WHAT THIS TASK INVOLVES:
The answer must be every line of the records below that holds the word "none".

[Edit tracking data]
◇ ◇ ◇
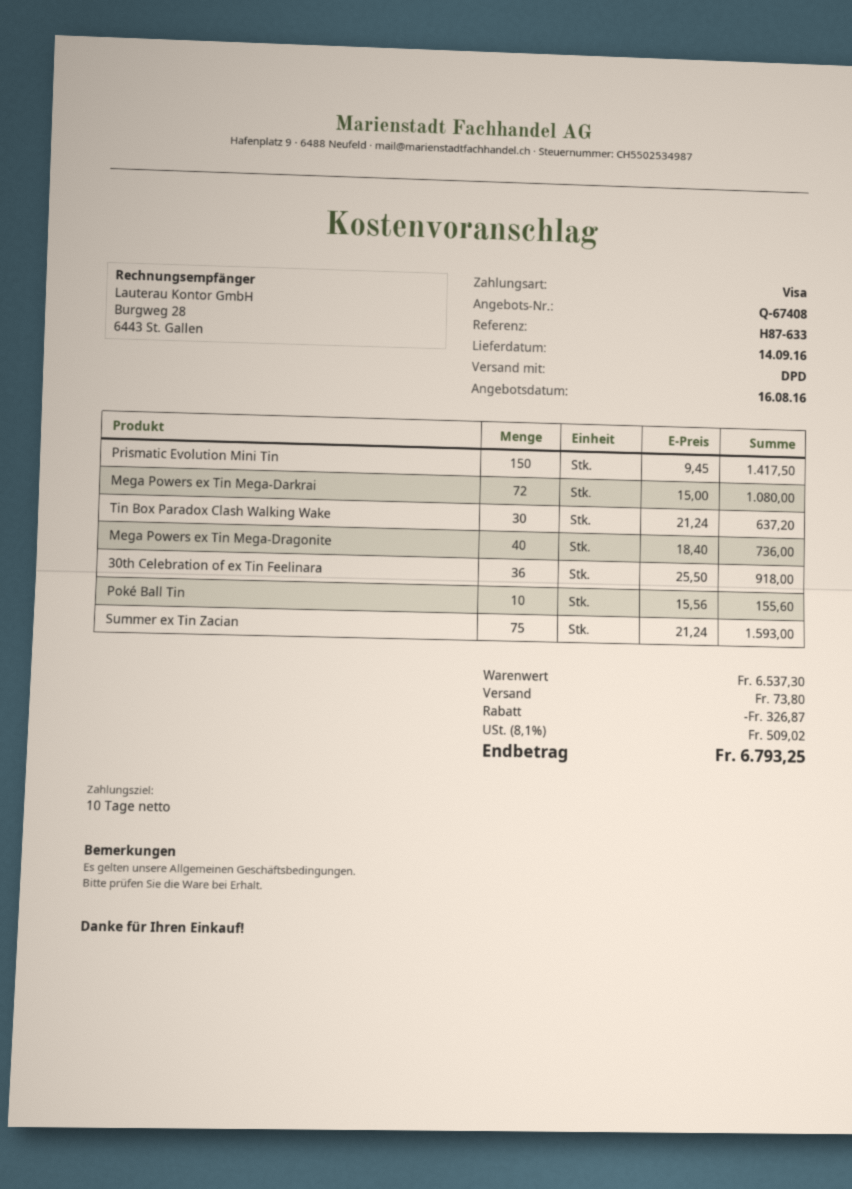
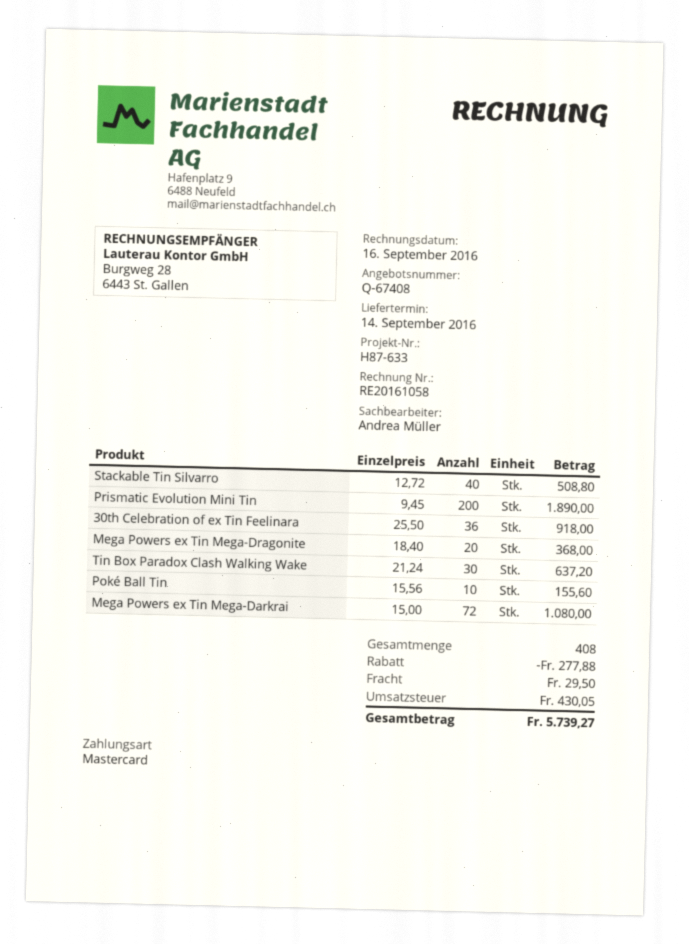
payment method: Visa -> Mastercard
Prismatic Evolution Mini Tin: 150 x 9.45 = 1417.50 -> 200 x 9.45 = 1890.00
Mega Powers ex Tin Mega-Dragonite: 40 x 18.40 = 736.00 -> 20 x 18.40 = 368.00
Summer ex Tin Zacian: 75 x 21.24 = 1593.00 -> none
Stackable Tin Silvarro: none -> 40 x 12.72 = 508.80
discount: 326.87 -> 277.88
shipping: 73.80 -> 29.50
tax: 509.02 -> 430.05
total: 6793.25 -> 5739.27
◇ ◇ ◇
RESPONSE BOX:
Summer ex Tin Zacian: 75 x 21.24 = 1593.00 -> none
Stackable Tin Silvarro: none -> 40 x 12.72 = 508.80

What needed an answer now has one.